Recorded information →
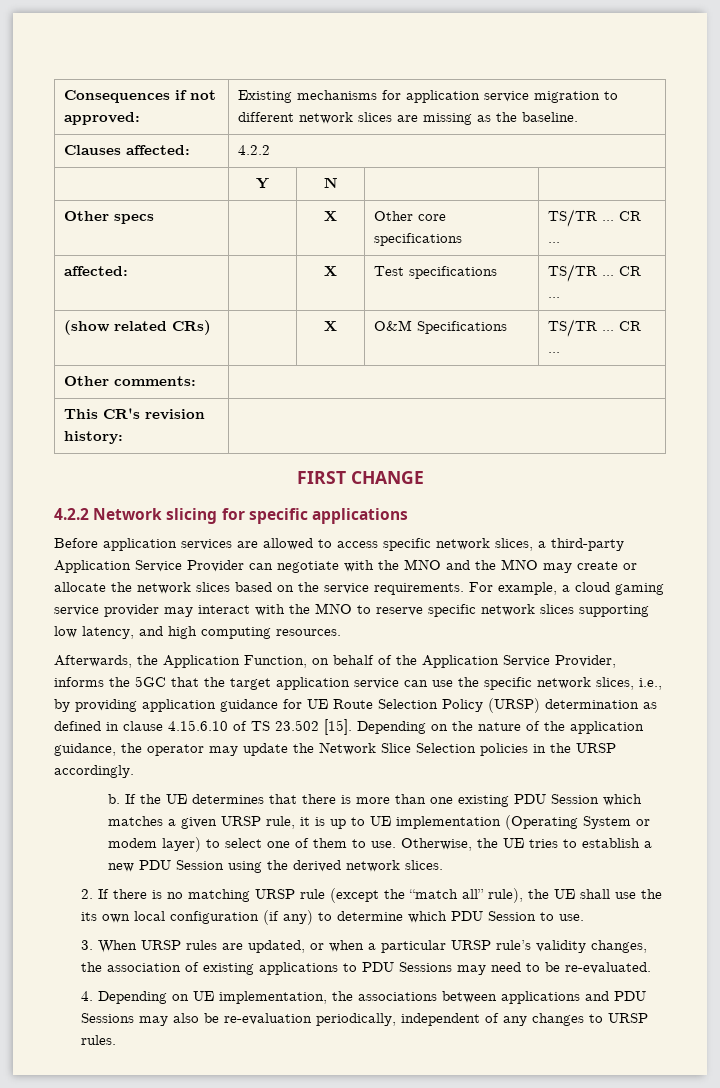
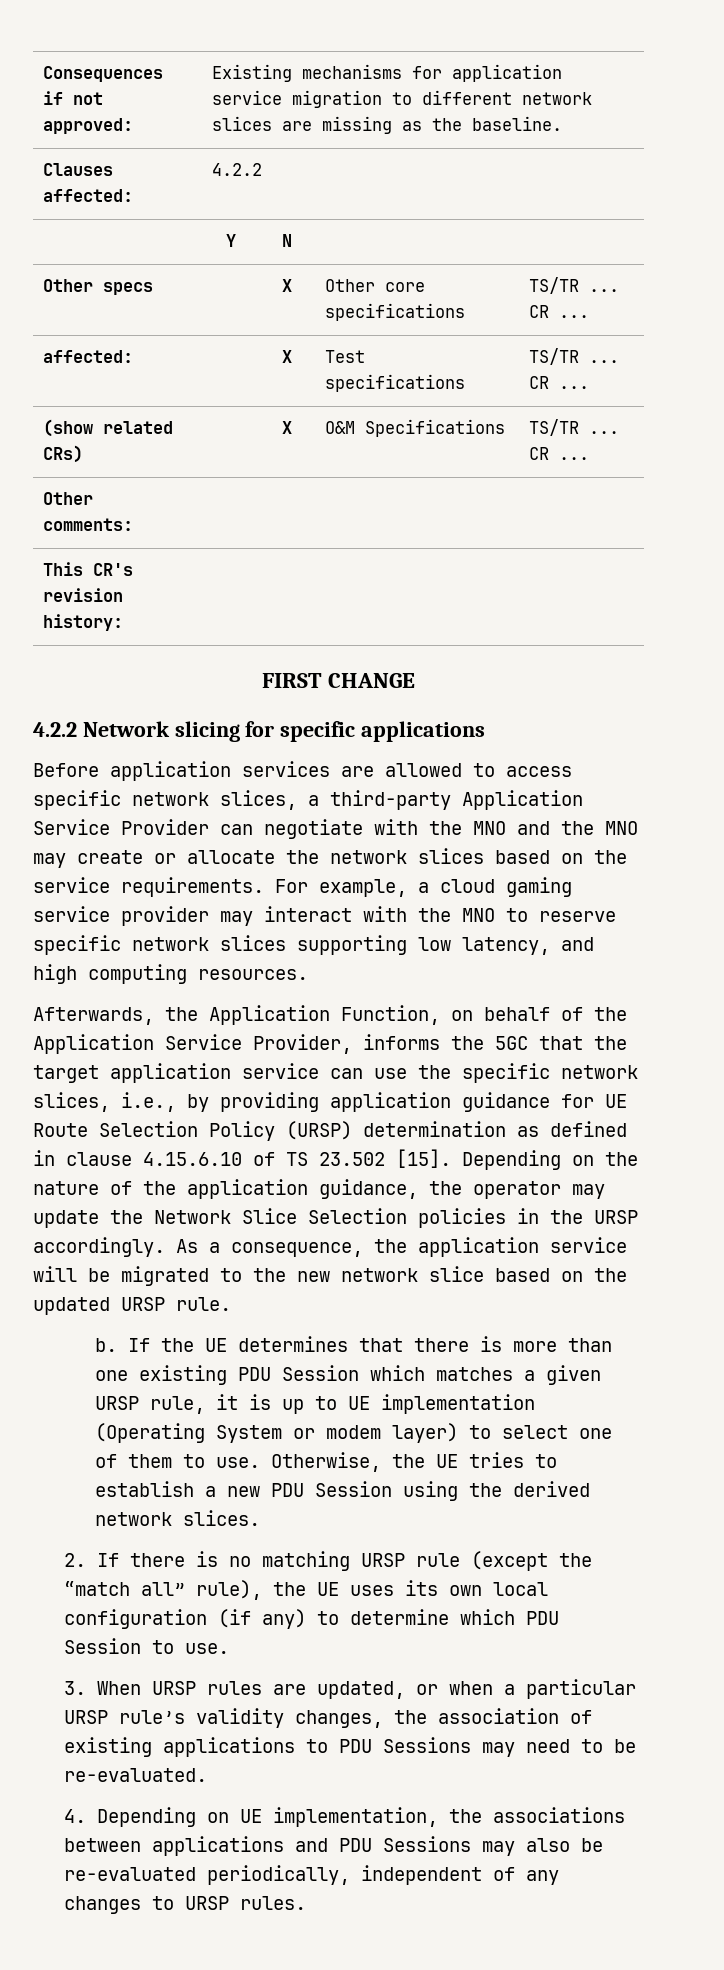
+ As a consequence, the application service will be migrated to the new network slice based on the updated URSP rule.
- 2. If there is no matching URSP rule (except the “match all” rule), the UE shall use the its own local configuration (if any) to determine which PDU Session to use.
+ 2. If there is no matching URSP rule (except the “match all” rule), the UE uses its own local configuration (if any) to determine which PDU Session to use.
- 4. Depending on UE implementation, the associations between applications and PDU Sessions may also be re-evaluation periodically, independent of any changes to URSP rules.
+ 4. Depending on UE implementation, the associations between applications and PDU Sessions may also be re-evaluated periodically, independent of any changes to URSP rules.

---

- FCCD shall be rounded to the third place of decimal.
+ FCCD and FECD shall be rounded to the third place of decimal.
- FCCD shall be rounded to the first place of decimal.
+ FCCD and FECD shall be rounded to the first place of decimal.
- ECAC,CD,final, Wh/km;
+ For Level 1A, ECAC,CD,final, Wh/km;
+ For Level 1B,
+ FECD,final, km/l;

--

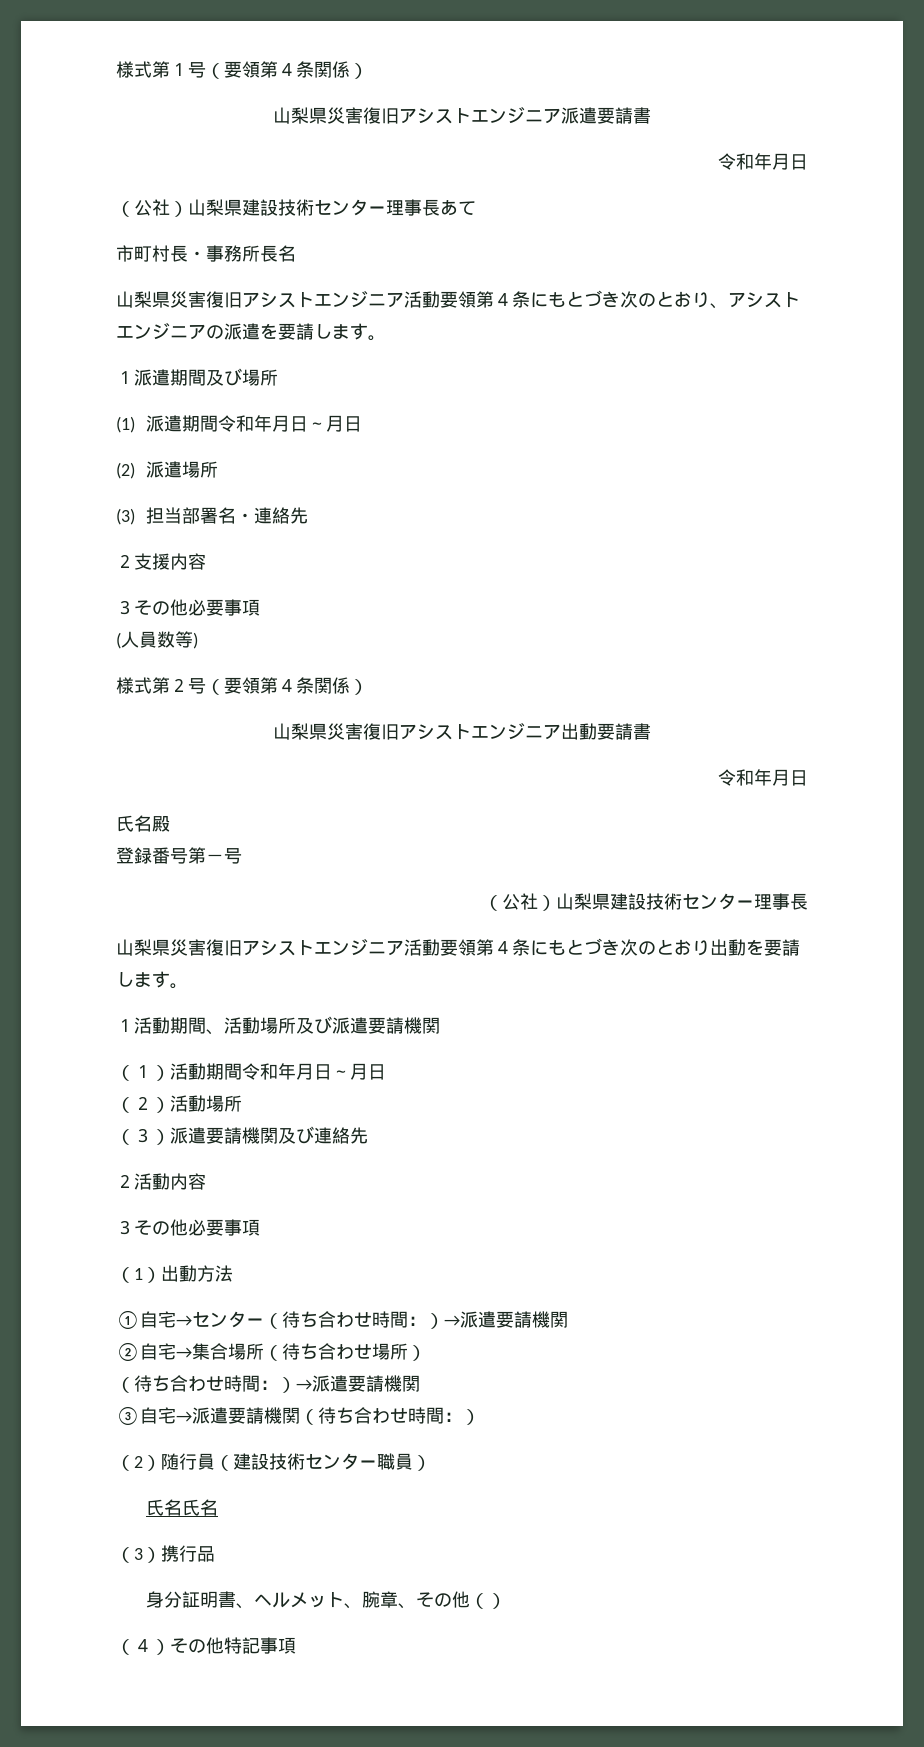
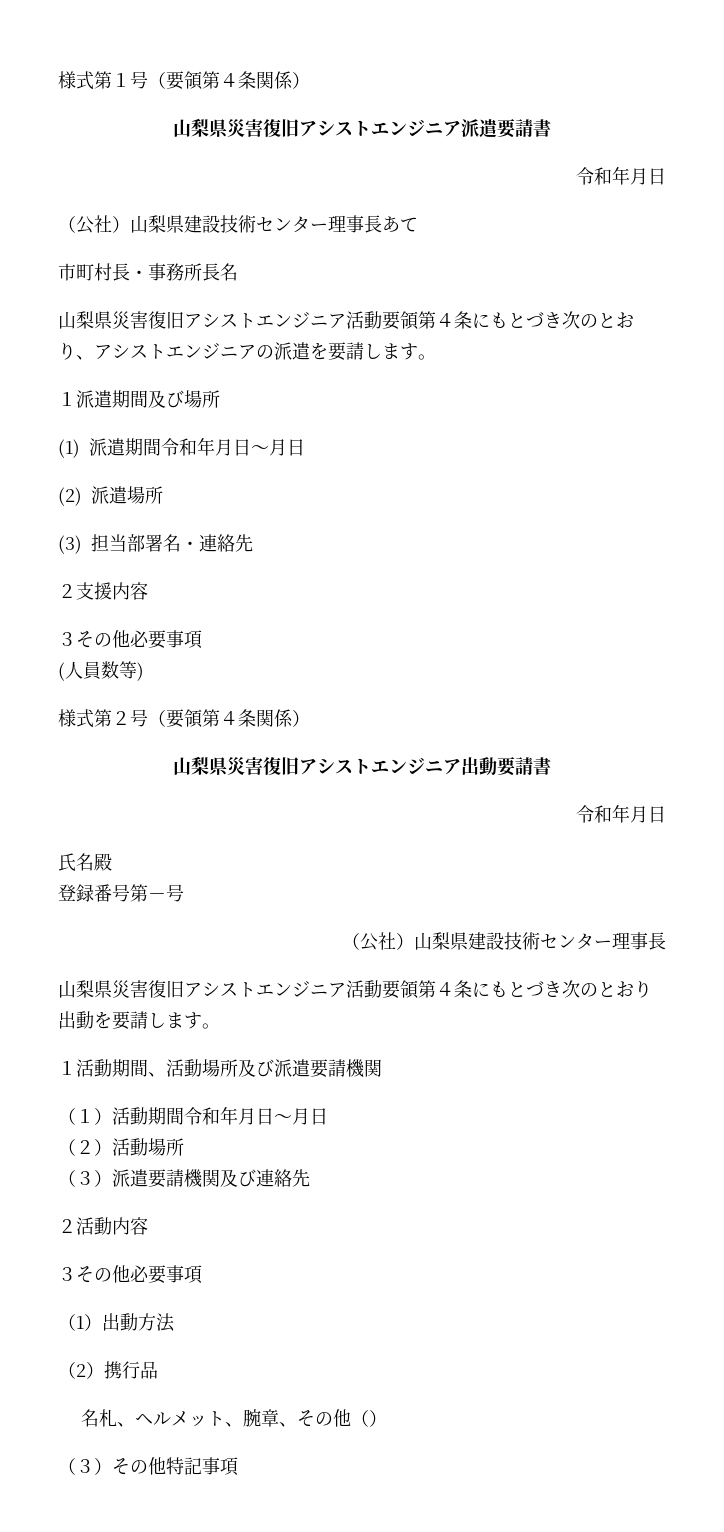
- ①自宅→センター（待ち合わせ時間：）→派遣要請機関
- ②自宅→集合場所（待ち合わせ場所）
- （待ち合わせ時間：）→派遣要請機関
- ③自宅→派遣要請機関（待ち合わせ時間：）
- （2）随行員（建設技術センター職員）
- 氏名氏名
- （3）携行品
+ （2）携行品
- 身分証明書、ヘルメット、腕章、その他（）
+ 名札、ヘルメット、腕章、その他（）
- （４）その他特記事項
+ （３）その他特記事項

Your goal → Set down precisely the lines above between the line holding "updated URSP rule." and the line holding "also be re-evaluated", inclusive, and nothing beyond them.

Exercise solution →
+ As a consequence, the application service will be migrated to the new network slice based on the updated URSP rule.
- 2. If there is no matching URSP rule (except the “match all” rule), the UE shall use the its own local configuration (if any) to determine which PDU Session to use.
+ 2. If there is no matching URSP rule (except the “match all” rule), the UE uses its own local configuration (if any) to determine which PDU Session to use.
- 4. Depending on UE implementation, the associations between applications and PDU Sessions may also be re-evaluation periodically, independent of any changes to URSP rules.
+ 4. Depending on UE implementation, the associations between applications and PDU Sessions may also be re-evaluated periodically, independent of any changes to URSP rules.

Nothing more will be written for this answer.